Assignment
Leave the images out, and copy each of the records below exactly.
● ● ● ● ●
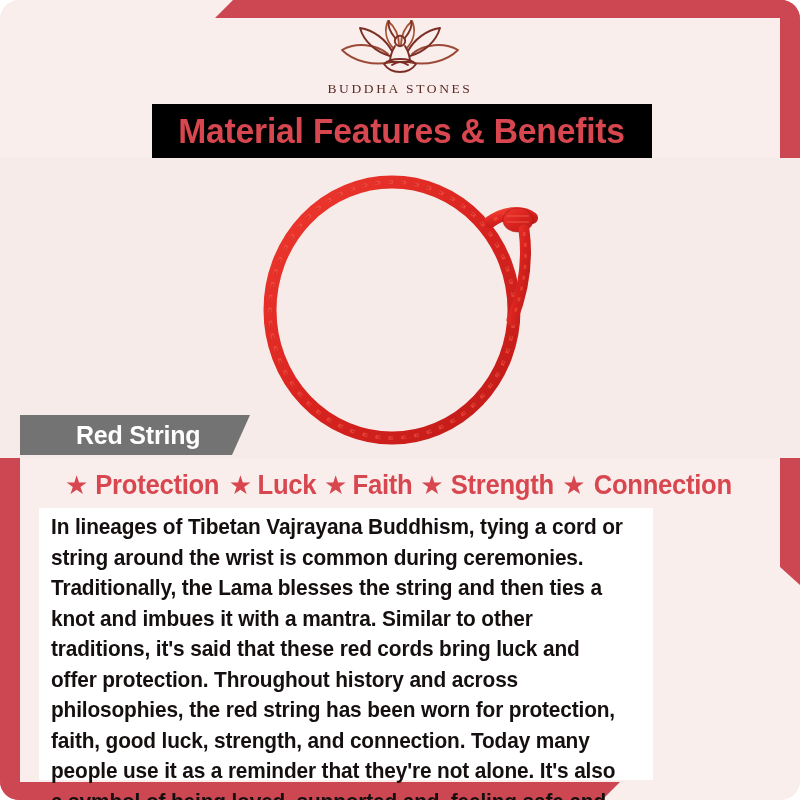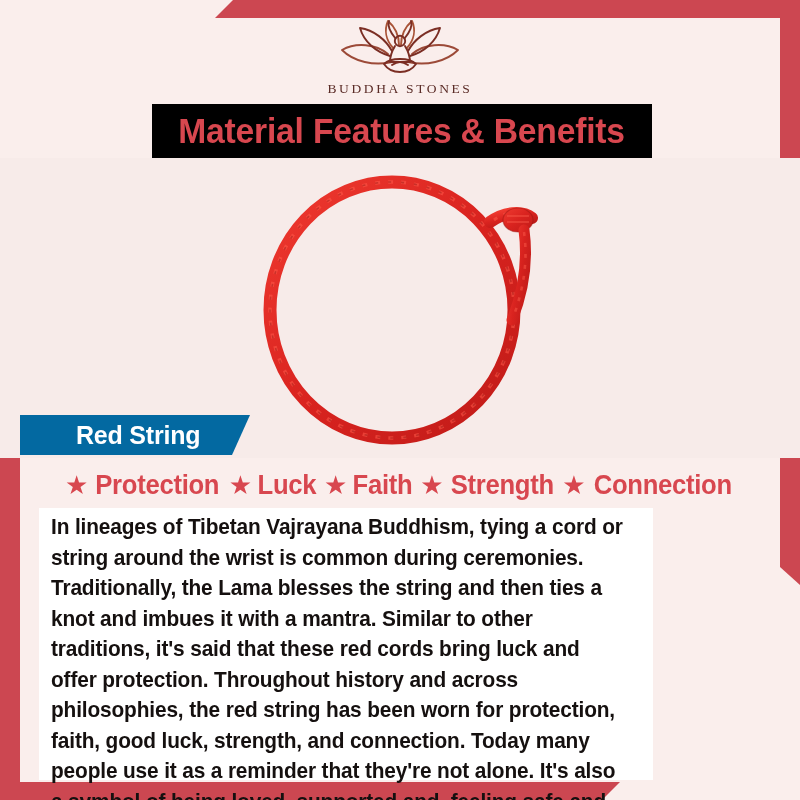--- a/index.html
+++ b/index.html
@@ -7,20 +7,21 @@
     padding: 0;
     background: #ffffff;
   }
   #page {
     position: relative;
     width: 800px;
     height: 800px;
     overflow: hidden;
     background: #faeeec;
     font-family: "Liberation Sans", sans-serif;
+    border-radius: 19px;
   }
 
   
   .deco-top-bar {
     position: absolute;
     top: 0; left: 215px;
     width: 585px; height: 18px;
     background: #cc4751;
     clip-path: polygon(18px 0, 100% 0, 100% 100%, 0 100%);
   }
@@ -102,21 +103,21 @@
     left: 232px;
     width: 350px;
     height: 290px;
   }
 
   
   .label-banner {
     position: absolute;
     top: 415px; left: 20px;
     width: 230px; height: 40px;
-    background: #0369a1;
+    background: #737373;
     clip-path: polygon(0 0, 100% 0, calc(100% - 18px) 100%, 0 100%);
     display: flex;
     align-items: center;
   }
   .label-text {
     color: #ffffff;
     font-size: 25px;
     font-weight: bold;
     padding-left: 56px;
     letter-spacing: -0.2px;

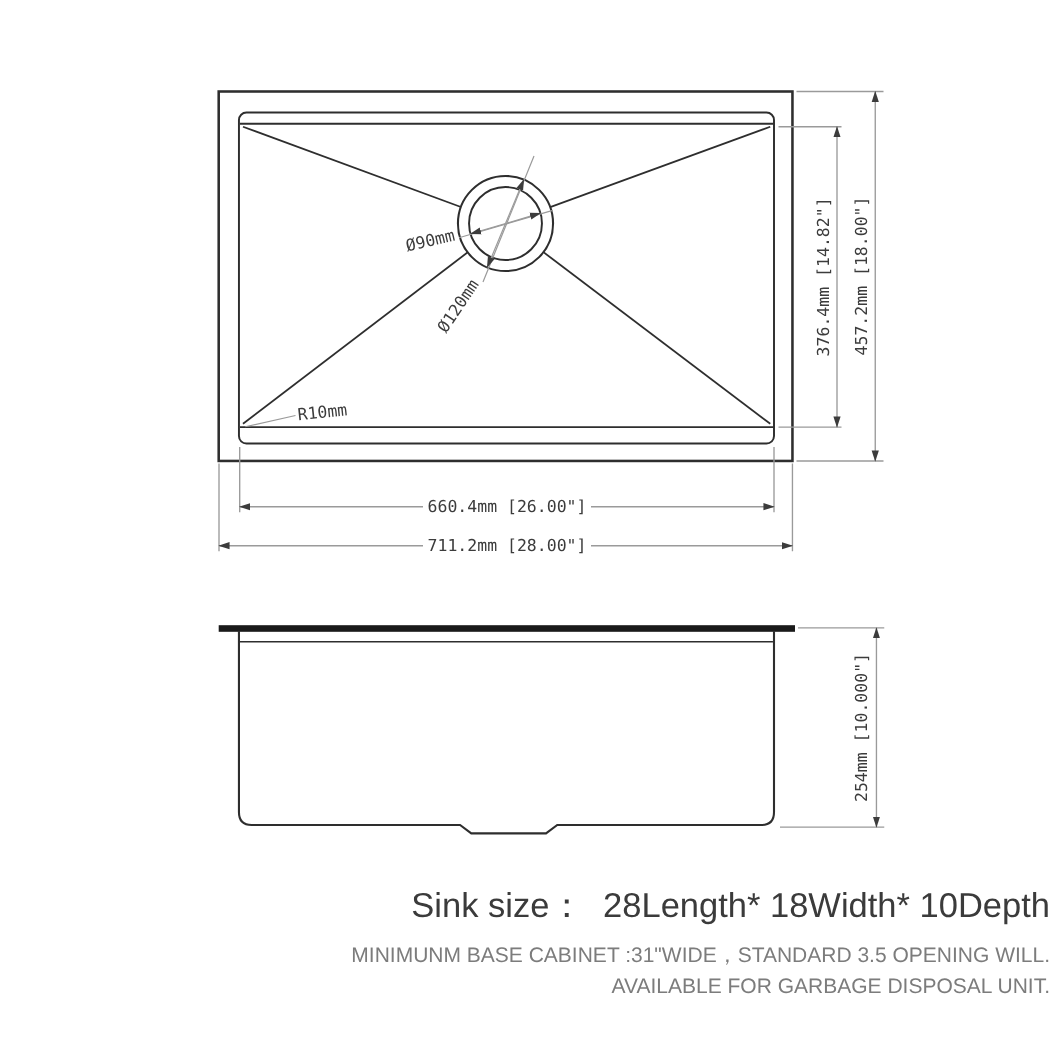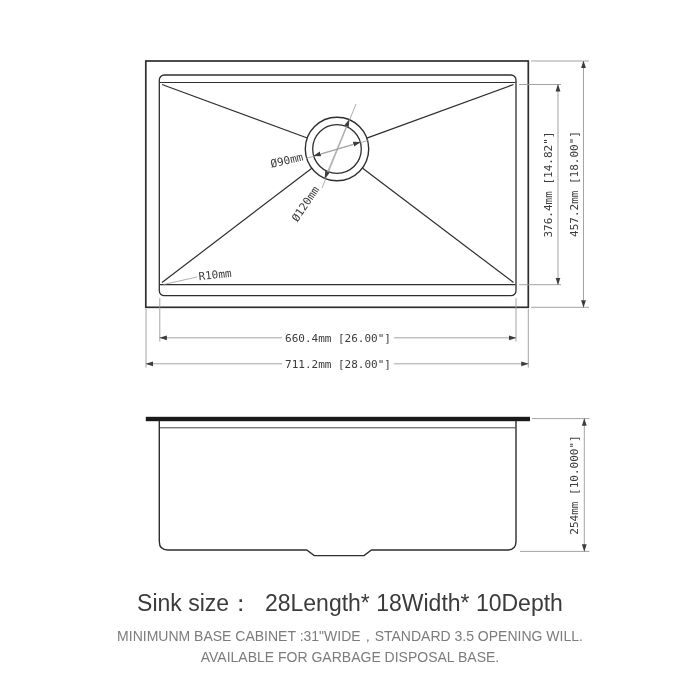--- a/index.html
+++ b/index.html
@@ -12,21 +12,21 @@
   }
   svg{position:absolute;left:0;top:0;}
   .dimtext{
     font-family:"DejaVu Sans Mono", monospace;
     font-size:11px;
     fill:#3c3c3c;
   }
   .footer{
     position:absolute;
     left:0;top:589px;width:700px;
-    text-align:center;
+    text-align:right;
   }
   .sink-title{
     font-size:23px;
     color:#3b3b3b;
     white-space:pre;
     line-height:1.3;
     margin-bottom:7px;
   }
   .sink-note{
     font-size:14px;
@@ -138,16 +138,16 @@
       <g>
         <line x1="584.3" y1="418.6" x2="584.3" y2="551.4" stroke="#9a9a9a" stroke-width="0.9" marker-start="url(#arr)" marker-end="url(#arr)"></line>
         <text class="dimtext" x="578.3" y="485" text-anchor="middle" transform="rotate(-90 578.3 485)">254mm [10.000"]</text>
       </g>
     </g>
   </svg>
 
   <div class="footer">
     <div class="sink-title">Sink size：  28Length* 18Width* 10Depth</div>
     <div class="sink-note">MINIMUNM BASE CABINET :31"WIDE，STANDARD 3.5 OPENING WILL.</div>
-    <div class="sink-note">AVAILABLE FOR GARBAGE DISPOSAL BASE.</div>
+    <div class="sink-note">AVAILABLE FOR GARBAGE DISPOSAL UNIT.</div>
   </div>
 
 </div>
 
 </body></html>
● ● ● ● ●
Response for this exercise
--- a/index.html
+++ b/index.html
@@ -7,20 +7,21 @@
     padding: 0;
     background: #ffffff;
   }
   #page {
     position: relative;
     width: 800px;
     height: 800px;
     overflow: hidden;
     background: #faeeec;
     font-family: "Liberation Sans", sans-serif;
+    border-radius: 19px;
   }
 
   
   .deco-top-bar {
     position: absolute;
     top: 0; left: 215px;
     width: 585px; height: 18px;
     background: #cc4751;
     clip-path: polygon(18px 0, 100% 0, 100% 100%, 0 100%);
   }
@@ -102,21 +103,21 @@
     left: 232px;
     width: 350px;
     height: 290px;
   }
 
   
   .label-banner {
     position: absolute;
     top: 415px; left: 20px;
     width: 230px; height: 40px;
-    background: #0369a1;
+    background: #737373;
     clip-path: polygon(0 0, 100% 0, calc(100% - 18px) 100%, 0 100%);
     display: flex;
     align-items: center;
   }
   .label-text {
     color: #ffffff;
     font-size: 25px;
     font-weight: bold;
     padding-left: 56px;
     letter-spacing: -0.2px;

--- a/index.html
+++ b/index.html
@@ -12,21 +12,21 @@
   }
   svg{position:absolute;left:0;top:0;}
   .dimtext{
     font-family:"DejaVu Sans Mono", monospace;
     font-size:11px;
     fill:#3c3c3c;
   }
   .footer{
     position:absolute;
     left:0;top:589px;width:700px;
-    text-align:center;
+    text-align:right;
   }
   .sink-title{
     font-size:23px;
     color:#3b3b3b;
     white-space:pre;
     line-height:1.3;
     margin-bottom:7px;
   }
   .sink-note{
     font-size:14px;
@@ -138,16 +138,16 @@
       <g>
         <line x1="584.3" y1="418.6" x2="584.3" y2="551.4" stroke="#9a9a9a" stroke-width="0.9" marker-start="url(#arr)" marker-end="url(#arr)"></line>
         <text class="dimtext" x="578.3" y="485" text-anchor="middle" transform="rotate(-90 578.3 485)">254mm [10.000"]</text>
       </g>
     </g>
   </svg>
 
   <div class="footer">
     <div class="sink-title">Sink size：  28Length* 18Width* 10Depth</div>
     <div class="sink-note">MINIMUNM BASE CABINET :31"WIDE，STANDARD 3.5 OPENING WILL.</div>
-    <div class="sink-note">AVAILABLE FOR GARBAGE DISPOSAL BASE.</div>
+    <div class="sink-note">AVAILABLE FOR GARBAGE DISPOSAL UNIT.</div>
   </div>
 
 </div>
 
 </body></html>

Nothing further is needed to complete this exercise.